En réaction à la conférence, le ministre iranien des Affaires étrangères avait sommé l’ambassadeur d’Azerbaïdjan de se rendre à Téhéran, l'avertissant que de telles provocations mettaient les relations bilatérales « sérieusement » en danger.
Quelques jours plus tard, le journal iranien Kayhan, qui est proche du dirigeant suprême de l’Iran l’Ayatollah Ali Khamenei, publiait un article appelant à un référendum sur l'adhésion de l’Azerbaïdjan à la République iranienne.
En avril, le parlement iranien a commencé à élaborer une loi prévoyant l’annexion de l’Azerbaïdjan. Un membre du Nouveau parti azéri (YAP) au pouvoir en Azerbaïdjan, Siyavush Novruzov, a alors publiquement dit que le traité de 1828 en fait suggérait l’annexion par l’Azerbaïdjan du Nord-Ouest de l’Iran.
Des sections de l’élite dirigeante de Turquie, allié le plus important de l’OTAN dans la région, a également soutenu l’appel à l’indépendance de l’« Azerbaïdjan Sud » de l’Iran.

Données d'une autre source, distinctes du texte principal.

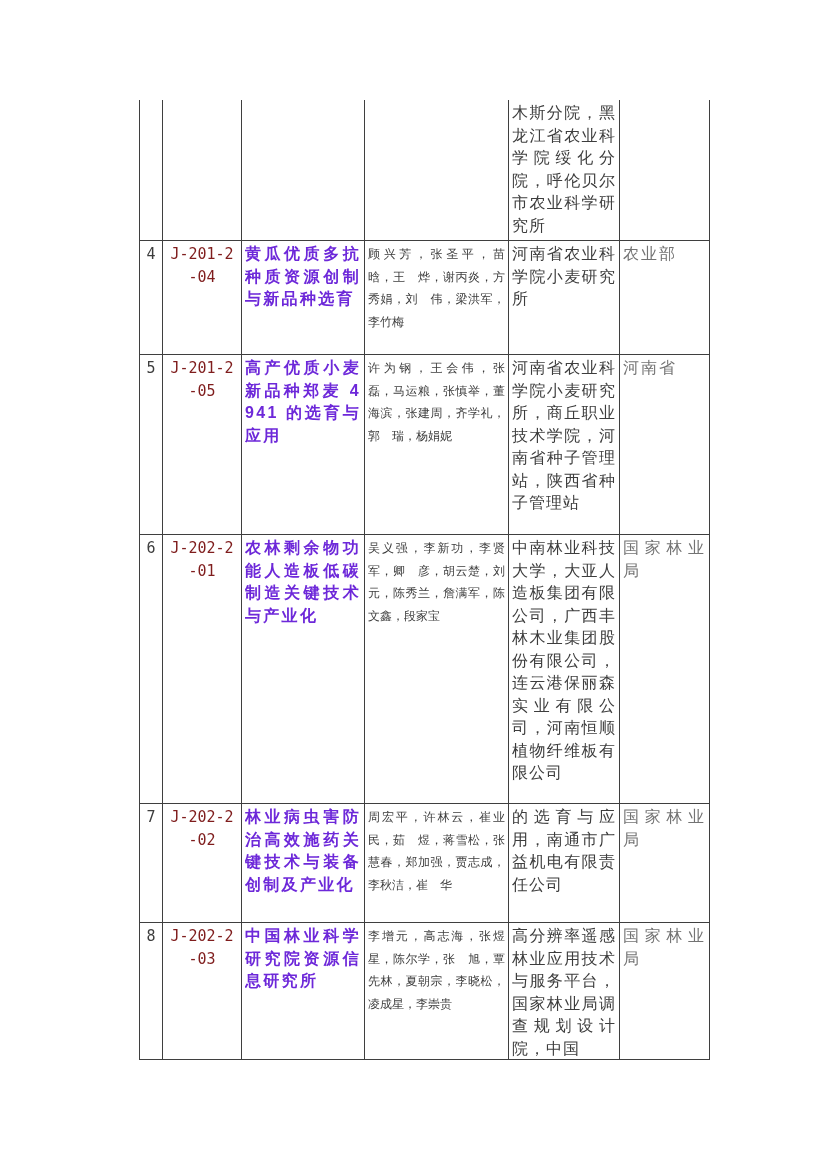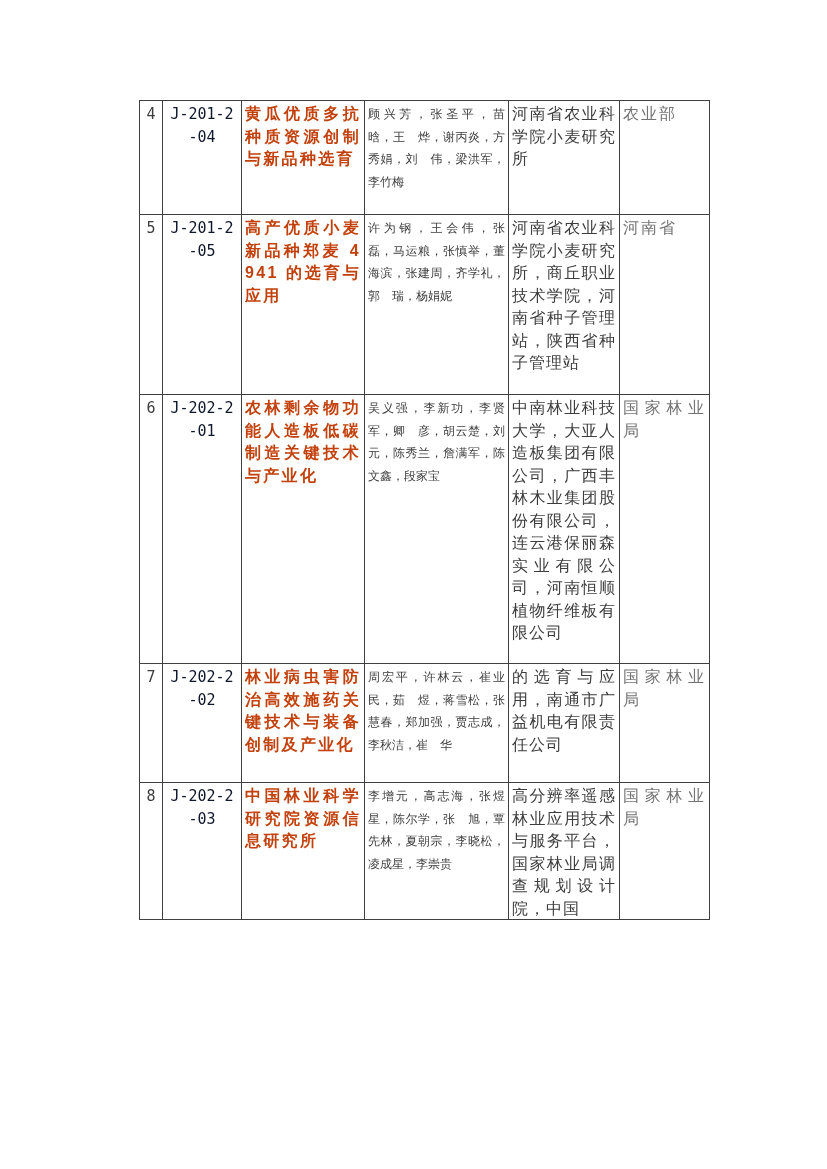--- a/index.html
+++ b/index.html
@@ -111,6 +111,24 @@
         <col class="c-no2">
     </colgroup>
     <tbody>
+      <tr class="cont r0">
+        <td class="no-cell">
+            <div class="cv"></div>
+          </td>
+        <td class="code-cell"><div class="cv"></div></td>
+        <td class="title-cell">
+            <div class="cv"></div>
+          </td>
+        <td class="people-cell">
+            <div class="cv"></div>
+          </td>
+        <td class="inst-cell">
+            <div class="cv">木斯分院，黑龙江省农业科学院绥化分院，呼伦贝尔市农业科学研究所</div>
+          </td>
+        <td class="nom-cell">
+            <div class="cv"></div>
+          </td>
+      </tr>
       <tr class="r1">
         <td class="no-cell">
             <div class="cv">4</div>

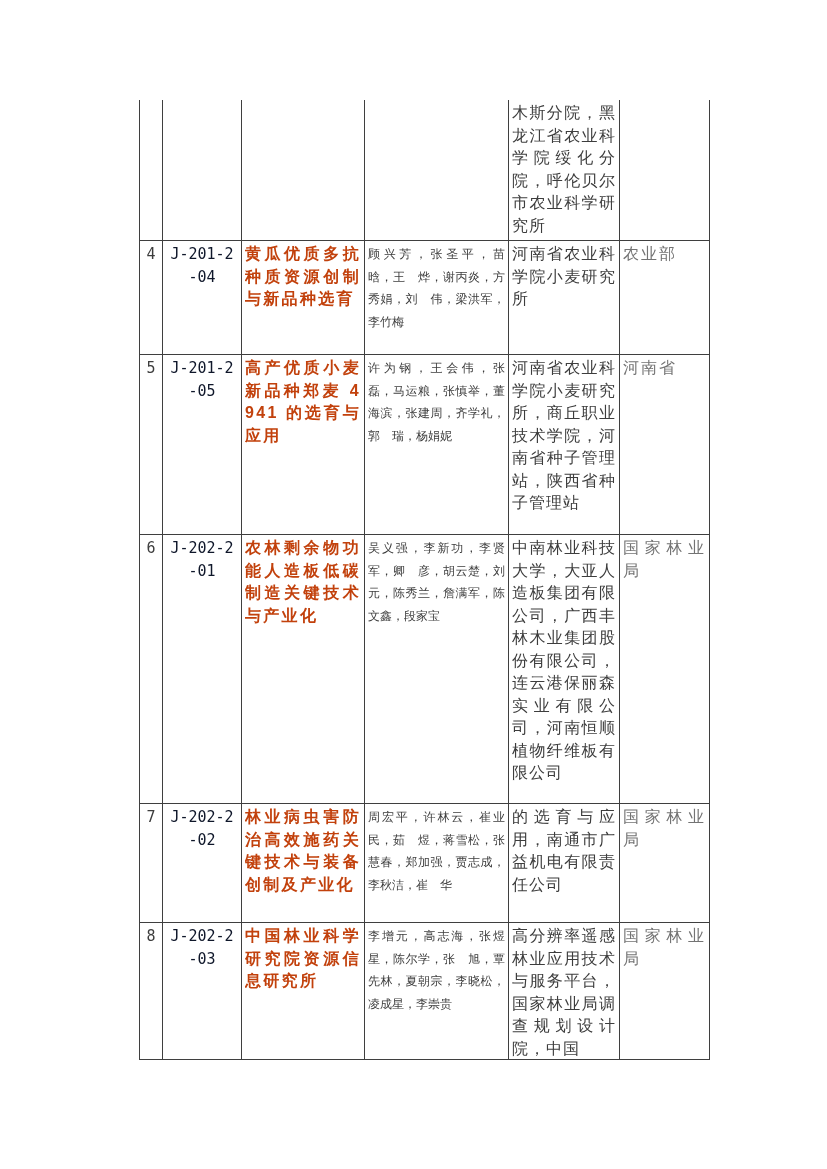--- a/index.html
+++ b/index.html
@@ -61,7 +61,7 @@
     font-family: "DejaVu Sans Mono", "Liberation Mono", monospace;
     font-size: 15px;
     line-height: 22.5px;
-    color: #0f172a;
+    color: #7f1d1d;
     text-align: center;
     white-space: pre-line;
   }

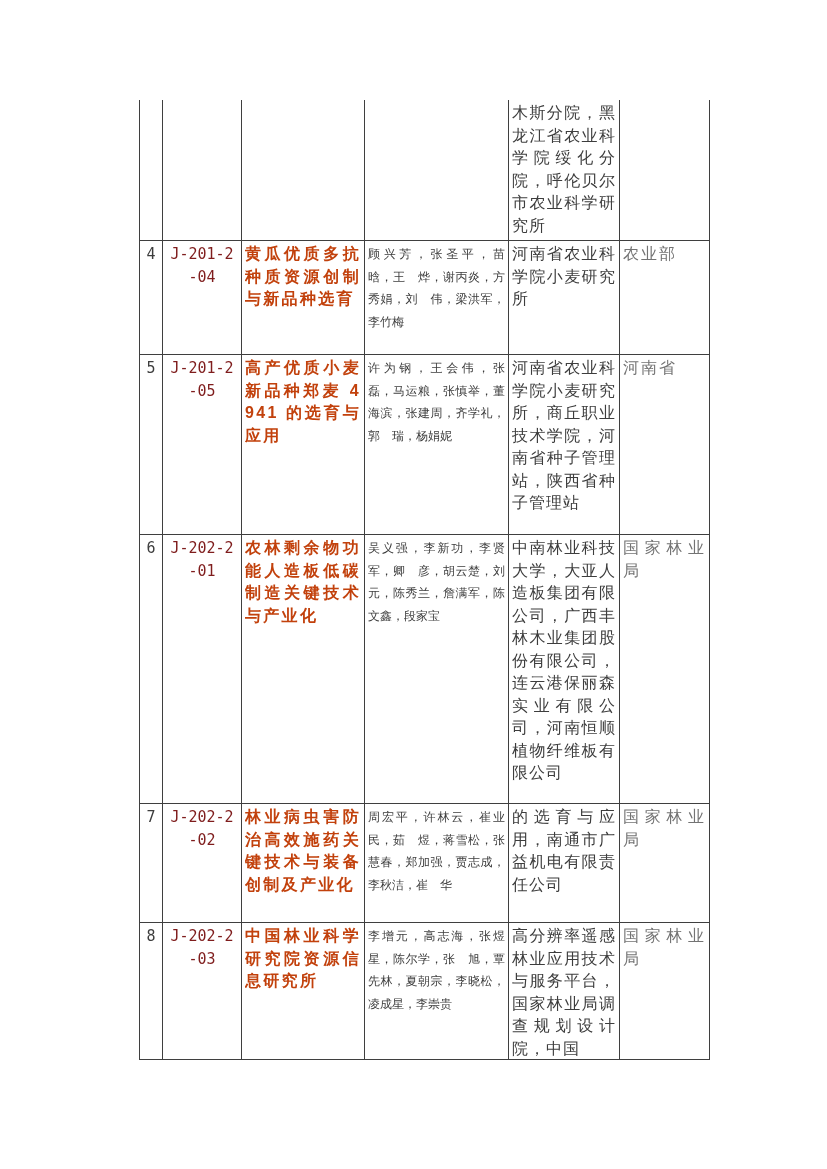--- a/index.html
+++ b/index.html
@@ -71,7 +71,7 @@
     font-size: 16px;
     line-height: 22.5px;
     letter-spacing: 2.3px;
-    color: #c2410c;
+    color: #6d28d9;
     text-align: justify;
     word-break: break-all;
   }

Les Azéris font partie des peuples turcs et les langues turque et azérie sont très semblables. La Turquie et l’Azerbaïdjan entretiennent d’étroites relations économiques et politiques. En mai de l’année dernière, une « Soirée de l'Azerbaïdjan du Sud » avait été organisée en Turquie et à laquelle avaient participé un grand nombre de politiciens et d’intellectuels.
En début d’année, il a été annoncé que la chaîne de télévision GünAz TV iranienne-azérie, qui émet à partir des Etats-Unis, reprendrait son service en Turquie. En 2006, la station qui promeut l’indépendance des Azéris en Iran, avait été fermée en raison de pressions émanant de Téhéran.
Une autre source de conflit sont les relations de l’Iran avec l’Arménie avec qui l’Azerbaïdjan est formellement toujours en guerre après le conflit de 1991-1994 au sujet du Nagorno-Karabakh. A ce jour, ce conflit n’a toujours pas été résolu. L’Iran entretient d’étroites relations avec l’Arménie qui fournit de la nourriture et d’autres produits au régime de Téhéran, contournant les sanctions de l’OTAN. En cas d’escalade militaire entre l’Arménie et l’Azerbaïdjan, l’Iran et la Russie soutiendraient très probablement l’Arménie.
Dans un éditorial paru le 11 juin, le dirigeant du groupe de pression pro-CIA Stratfor, George Friedman, a critiqué la Maison Blanche pour avoir négligé ses relations avec l’Azerbaïdjan. Il a souligné l’importance stratégique de l’Azerbaïdjan qui « est situé entre deux forces hostiles aux Etats-Unis : la Russie et l’Iran ». Friedman a aussi fait référence à l’expérience faite durant la Seconde Guerre mondiale, la tentative de conquérir Bakou et ses gisements pétroliers avait joué un rôle important dans la stratégie de guerre de Hitler contre l’Union soviétique.
Depuis le début du nouveau millénaire, les puissances occidentales concentrent leur politique de guerre et leurs alliances stratégiques sur le Moyen-Orient ; l’expansion des conflits militaires signifie aussi que le Caucase riche en énergie jouera sans aucun doute un rôle important.
Comme le suggère Friedman, le renforcement de l’Azerbaïdjan par les Etats-Unis et Israël ne vise pas seulement directement l’Iran mais aussi la Russie. Le Kremlin craint aussi qu’une intervention militaire des puissances occidentales en Syrie et en Iran ne déstabilise l’ensemble du Caucase et de l’Asie centrale et que les conflits ethniques ainsi attisés par l’impérialisme ne se propagent sur le territoire russe.